Indeed, a few attempts to do so had been registered both by the Russian military and by the Western intelligence agencies in mid-1993. The question was not whether Ukraine could, but rather whether it should do so. The West made it quite clear that any attempt to establish independent operational control over Ukraine’s nuclear armaments would mean international isolation, sanctions, or even the withdrawal of diplomatic recognition extended to Ukraine by the United States and its North Atlantic Treaty Organization (NATO) allies on condition that Ukraine would join the NPT as an NNWS. In addition, Ukraine could certainly not count on the benevolence of the Russian political and military establishment if it moved to wrest from it the control over nuclear armaments.

Had Ukraine still defied the West, outwitted Russia, and established independent control over strategic nuclear forces, it would have found them rather “unusable” as a deterrent if it was Russia that Ukraine intended to deter.

The ICBMs had a range of 5,000 to 10,000 km and were designed to hit targets in the United States. Ukraine could have conceivably retargeted them, but only on the Russian Far East. The ALCMs arming the heavy bombers could have possibly been used for shorter ranges targeting Russia’s European part, but the targeting capacity on those missiles had been disabled early on by the Russian military.

Even if all these forces were somehow enabled and retargeted on Russia, they would have immediately become targets for Russian strategic forces, while their survivability and credibility as a deterrent for Ukraine would have been severely hampered by the fact that Russian strategic forces were designed to survive and retaliate—not against the hundreds of Ukrainian missiles, but against thousands of American ones.
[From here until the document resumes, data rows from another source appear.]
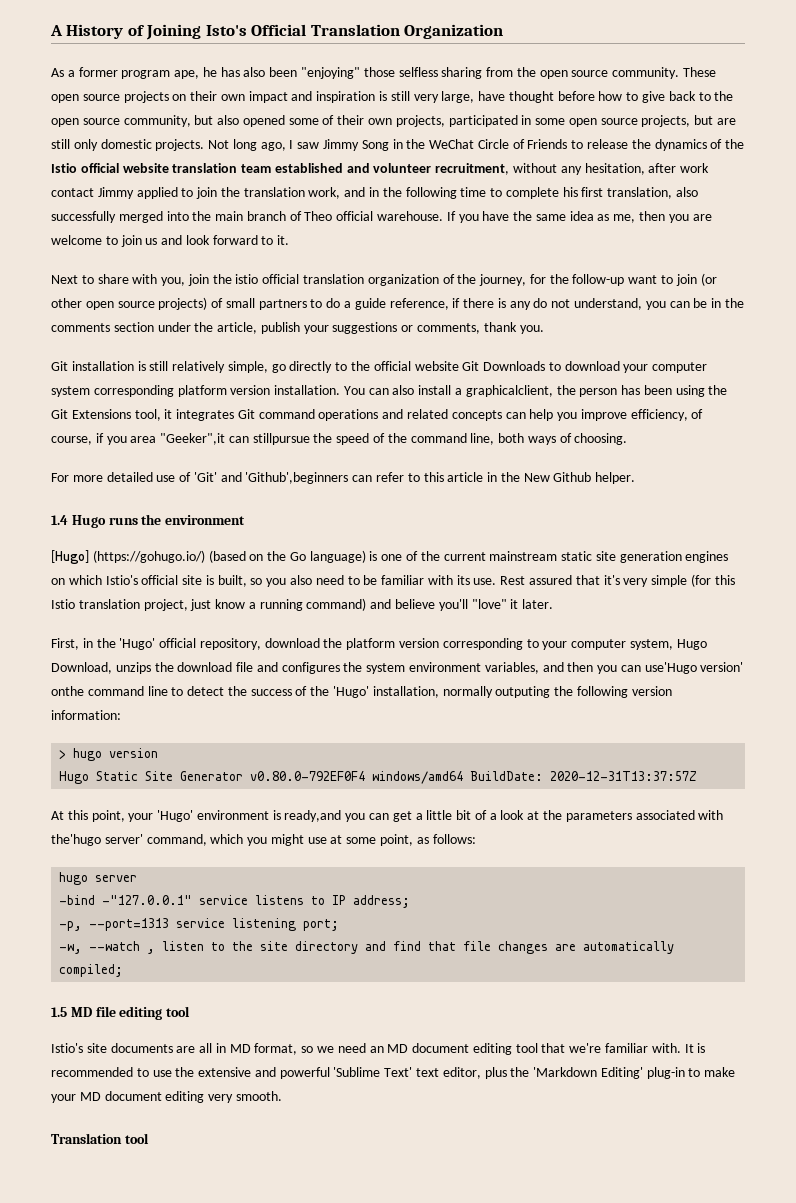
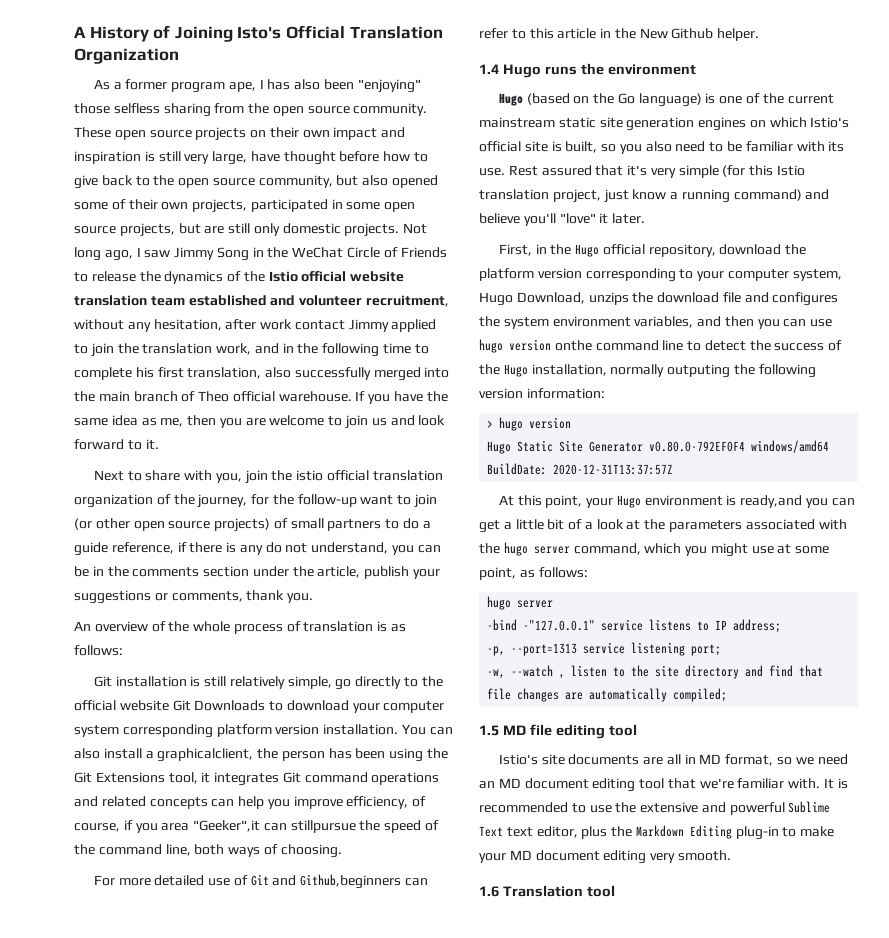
- As a former program ape, he has also been "enjoying" those selfless sharing from the open source community.
+ As a former program ape, I has also been "enjoying" those selfless sharing from the open source community.
+ An overview of the whole process of translation is as follows:
- For more detailed use of 'Git' and 'Github',beginners can refer to this article in the New Github helper.
+ For more detailed use of Git and Github,beginners can refer to this article in the New Github helper.
- [Hugo] (https://gohugo.io/) (based on the Go language) is one of the current mainstream static site generation engines on which Istio's official site is built, so you also need to be familiar with its use.
+ Hugo (based on the Go language) is one of the current mainstream static site generation engines on which Istio's official site is built, so you also need to be familiar with its use.
- First, in the 'Hugo' official repository, download the platform version corresponding to your computer system, Hugo Download, unzips the download file and configures the system environment variables, and then you can use'Hugo version' onthe command line to detect the success of the 'Hugo' installation, normally outputing the following version information:
+ First, in the Hugo official repository, download the platform version corresponding to your computer system, Hugo Download, unzips the download file and configures the system environment variables, and then you can use hugo version onthe command line to detect the success of the Hugo installation, normally outputing the following version information:
- At this point, your 'Hugo' environment is ready,and you can get a little bit of a look at the parameters associated with the'hugo server' command, which you might use at some point, as follows:
+ At this point, your Hugo environment is ready,and you can get a little bit of a look at the parameters associated with the hugo server command, which you might use at some point, as follows:
- It is recommended to use the extensive and powerful 'Sublime Text' text editor, plus the 'Markdown Editing' plug-in to make your MD document editing very smooth.
+ It is recommended to use the extensive and powerful Sublime Text text editor, plus the Markdown Editing plug-in to make your MD document editing very smooth.
- Translation tool
+ 1.6 Translation tool

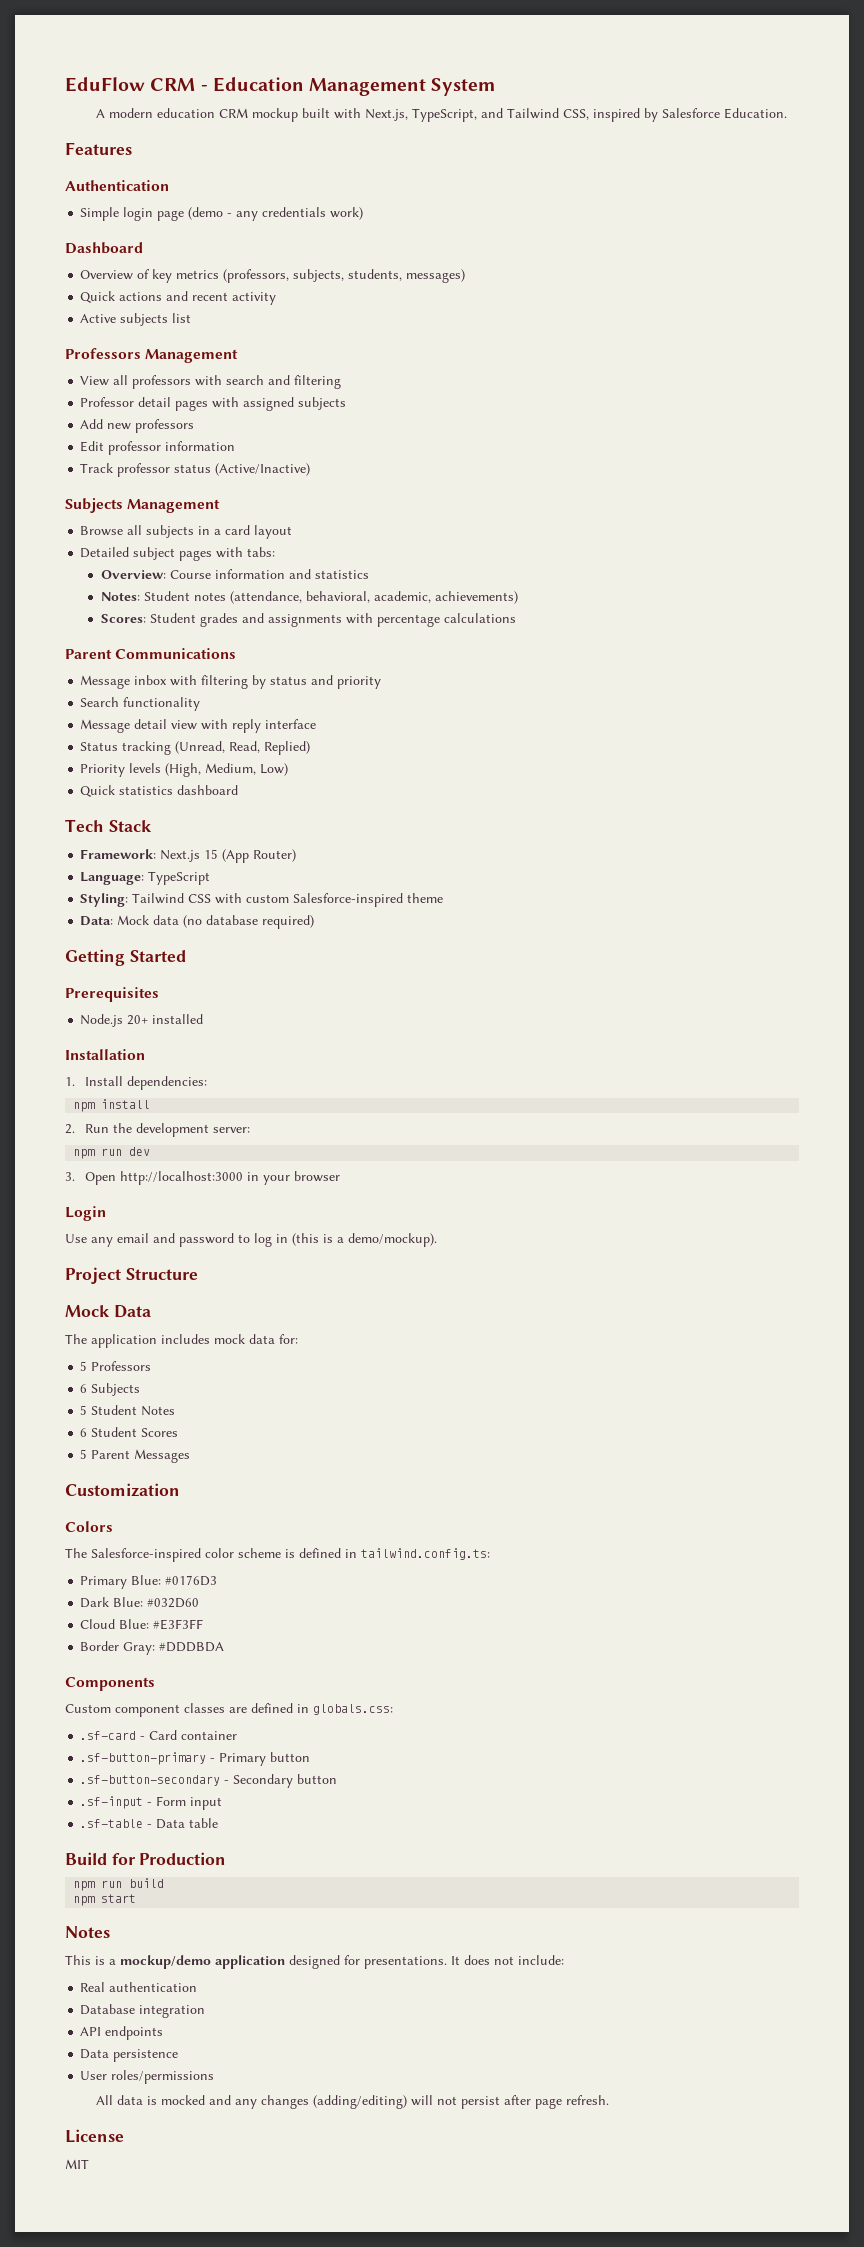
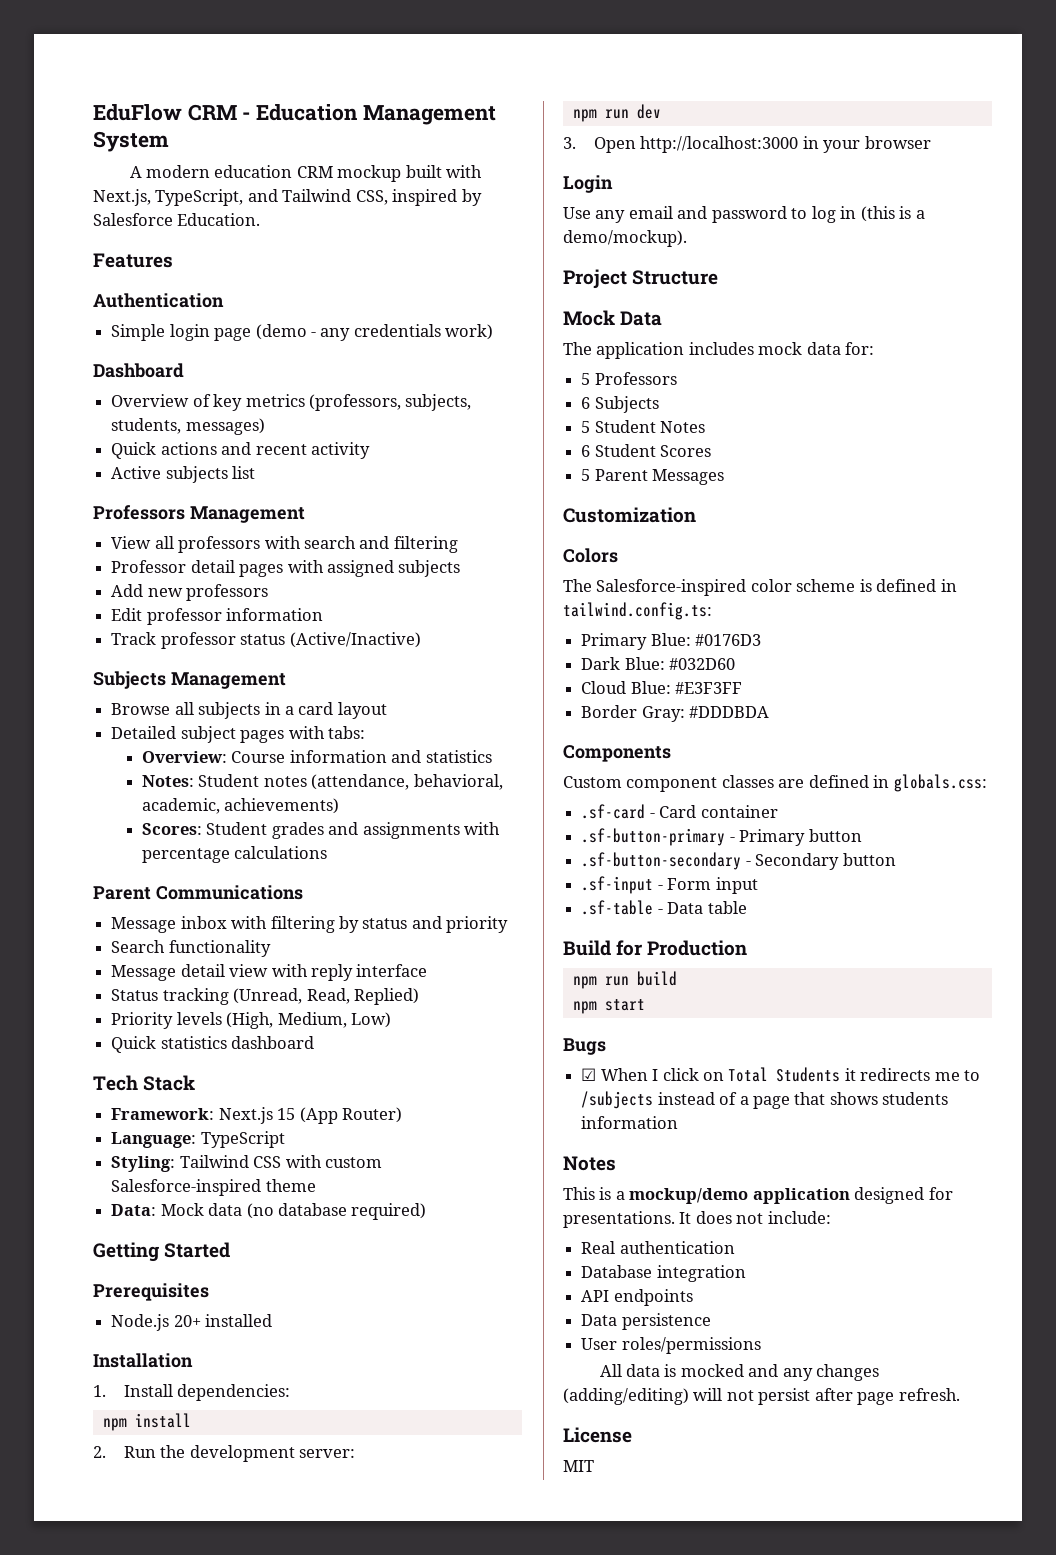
+ Bugs
+ ☑ When I click on Total Students it redirects me to /subjects instead of a page that shows students information

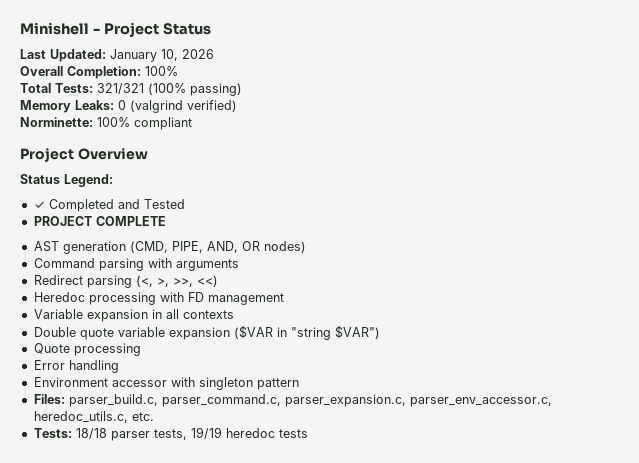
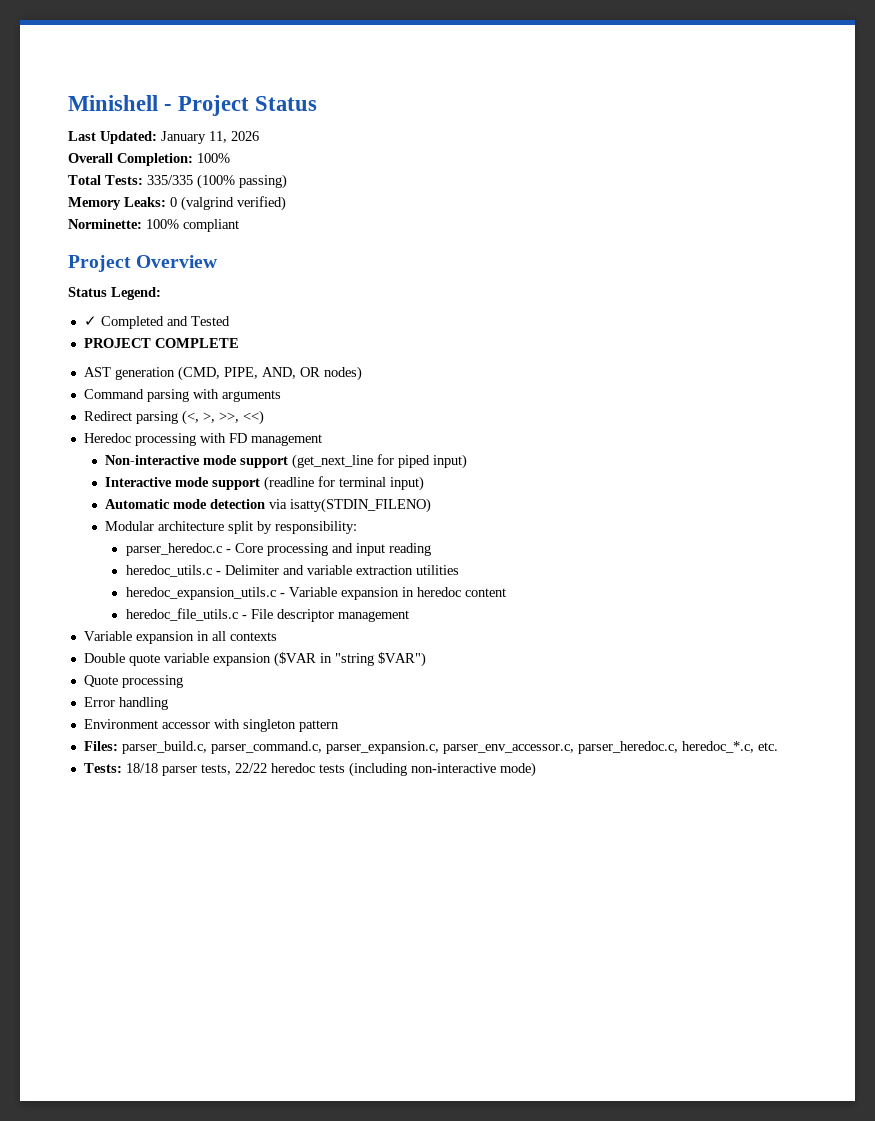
- Last Updated: January 10, 2026
+ Last Updated: January 11, 2026
- Total Tests: 321/321 (100% passing)
+ Total Tests: 335/335 (100% passing)
+ Non-interactive mode support (get_next_line for piped input)
+ Interactive mode support (readline for terminal input)
+ Automatic mode detection via isatty(STDIN_FILENO)
+ Modular architecture split by responsibility:
+ parser_heredoc.c - Core processing and input reading
+ heredoc_utils.c - Delimiter and variable extraction utilities
+ heredoc_expansion_utils.c - Variable expansion in heredoc content
+ heredoc_file_utils.c - File descriptor management
- Files: parser_build.c, parser_command.c, parser_expansion.c, parser_env_accessor.c, heredoc_utils.c, etc.
+ Files: parser_build.c, parser_command.c, parser_expansion.c, parser_env_accessor.c, parser_heredoc.c, heredoc_*.c, etc.
- Tests: 18/18 parser tests, 19/19 heredoc tests
+ Tests: 18/18 parser tests, 22/22 heredoc tests (including non-interactive mode)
Moreover, establishing operational control over the existing missiles on Ukraine’s territory still would have left Ukraine with a problem of how to replace them once their service life expired, as Ukraine lacked some of the key elements of a nuclear weapons program.

These elements included uranium enrichment and plutonium reprocessing facilities to fabricate nuclear fuel, as well as nuclear warhead production and nuclear—and missile— testing ranges. This is not even to mention the more sophisticated elements essential for making Ukraine’s deterrent against Russia’s giant nuclear forces survivable and credible, such as the early warning system, the geodetic data from satellites necessary for accurate targeting, as well as extensive research, production, and maintenance facilities necessary for ongoing nuclear force modernization (for a more detailed discussion see Kincade 1993).

Thus, after bringing upon itself the wrath of the civilized world, and possibly a retaliatory action from Russia, Ukraine would still need to invest heavily in a nuclear weapons program, the cost of which the Ukrainian government estimated at a minimum of $2 billion. Those who remember the early 1990s in Ukraine will agree that, for a country ravaged by hyperinflation and the severe economic crisis of a post-Soviet transition, such an investment would have been prohibitive. Indeed, some in Russia thought that American insistence on Ukraine’s quick denuclearization was misguided.

For instance, Vitaliy Kataev, a senior representative of the Soviet, then Russian, military industrial complex, argued that Ukraine should be left alone with its ICBMs and made to carry the cost of maintaining and eventually disposing of them as their service life expired toward the end of the 1990s (Kataev 1994, 3). By that time, he maintained, Ukrainians would come begging that Russia and the West take these missiles off their hands.

Of course, nothing is impossible. Both North Korea and Pakistan managed to develop nuclear weapons despite economic hardship. As Pakistan’s President Zulfikar Ali Bhutto stated in 1965, if India built the nuclear bomb, Pakistanis would “eat grass,” but would get one of their own (see Khan 2012, 7). And they did. Ukrainians, however, as a newly sovereign nation, were much less united on their geostrategic priorities in 1991 than they are now. It is doubtful that people in the country’s East and South would have agreed to “eat grass” for the sake of building a nuclear deterrent against a country they regarded as a kindred nation, not a threat. It is not farfetched to conclude that, had Ukraine embarked on such a program, it would have lost Crimea and possibly Donbas at a much earlier date.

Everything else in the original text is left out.